Лера промолчала, а Натаван ушла на кухню, где что-то готовилось. Кончался 1989 год
Вот и это разбудило во мне память о мной не пережитом, о том, что, мне казалось, давно ушло, и от этой генной памяти у меня слабело тело, сохло во рту, и тоска, рожденная разочарованием, вползала змеей в сердце. Я уже успел съездить по турпутевке в Ереван. Там тоже жег людей пожар национализма. В экскурсии по местам боев армянской армии с турками наш симпатичный гид патетически, со слезами на глазах, кричала о грядущем нападении азербайджанцев на Ереван. Туристам из России было неудобно глядеть в ее лицо. Водитель нашего автобуса, обтирая руки ветошью, подошел к нам и, презрительно растягивая толстые губы в улыбке, сказал:
— Что она кричит? У меня друзья азербайджанцы, — и он пнул переднее колесо ногой в грязной тапочке. — Неделю назад видел, как один из наших на рынке держал на ладони баранье сердце и орал: “Вот сердце моей зарезанной сестры!” Кому-то это нужно, нас ссорить.
Вернулся Марк с работы. Сняв плащ, он подошел ко мне.

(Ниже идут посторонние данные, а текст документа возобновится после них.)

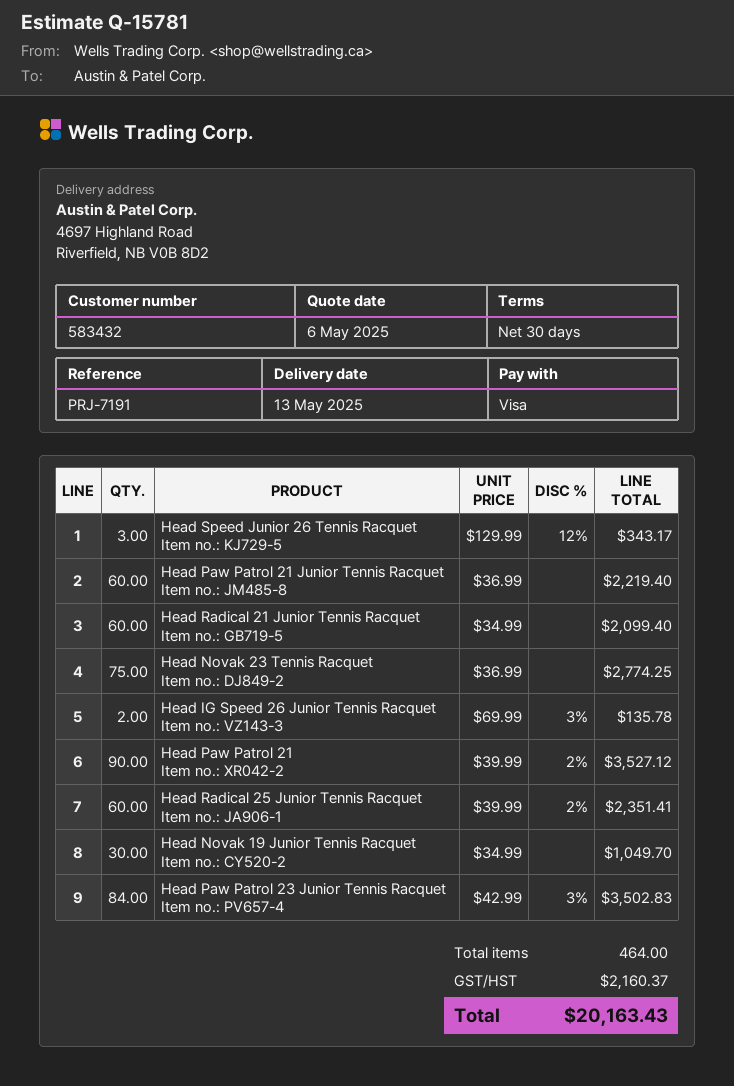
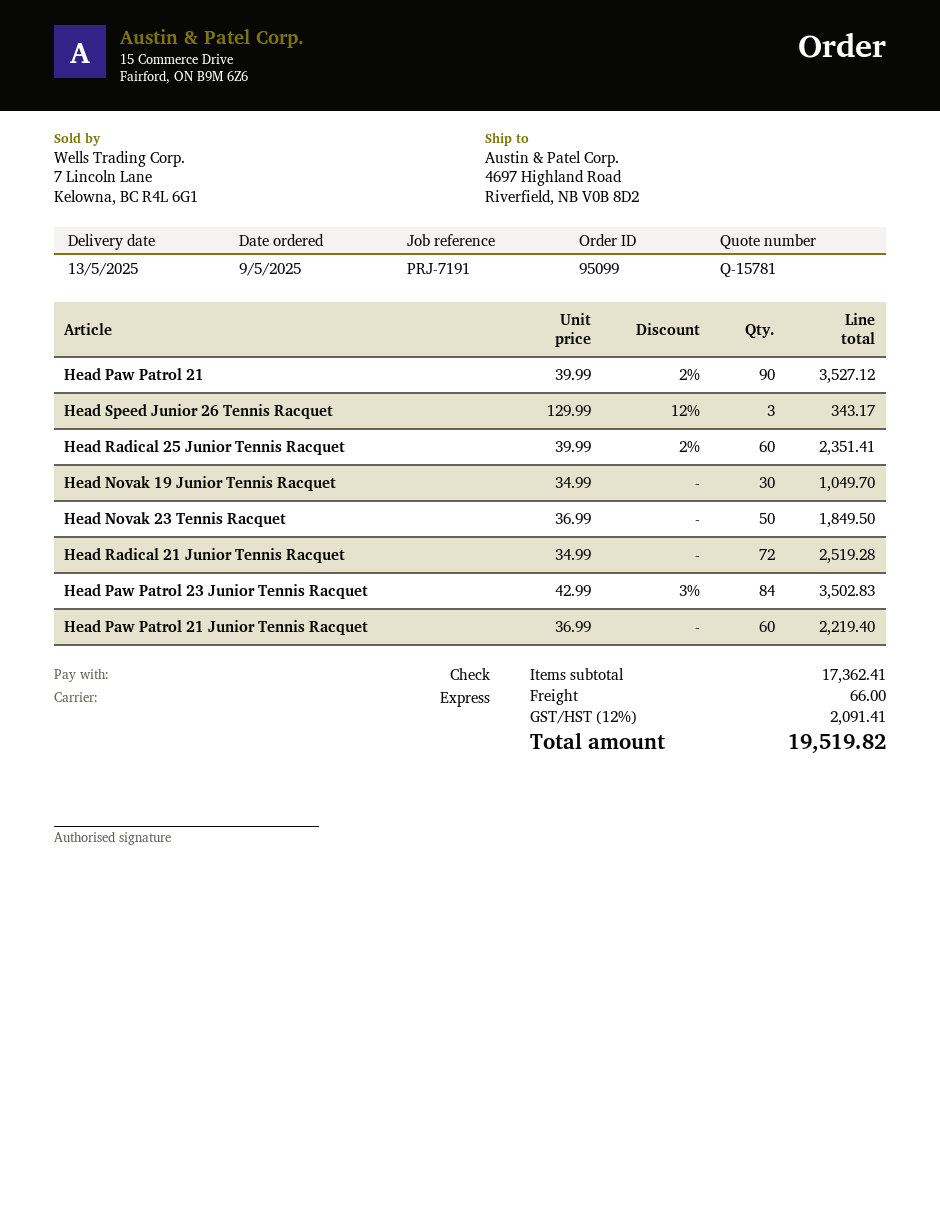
payment method: Visa -> cheque
Head Radical 21 Junior Tennis Racquet: 60 x 34.99 = 2099.40 -> 72 x 34.99 = 2519.28
Head Novak 23 Tennis Racquet: 75 x 36.99 = 2774.25 -> 50 x 36.99 = 1849.50
Head IG Speed 26 Junior Tennis Racquet: 2 x 69.99 - 3% = 135.78 -> none
shipping: none -> 66.00
tax: 2160.37 -> 2091.41
total: 20163.43 -> 19519.82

— Алим хочет завтра с нами встретиться. Хочет, чтобы мы с ним в больницу сходили. У его брата очень сложный оскольчатый перелом. Знаешь, Алим волнуется. Завтра будут делать операцию. По новому методу — будут кости навинчивать на пластинку…
Я не возражал… Такая, значит, чувствительная конституция у нашего Алима. На следующий день после полудня мы вышли из дома и пошли к метро по просторной улице. Стоял мирный сумеречный день. Около нашего дома трещали отбойные молотки, разрушая недавно положенный асфальт, стлался вонючий сизый дым от отработанного горючего. Строили платную стоянку для автомашин.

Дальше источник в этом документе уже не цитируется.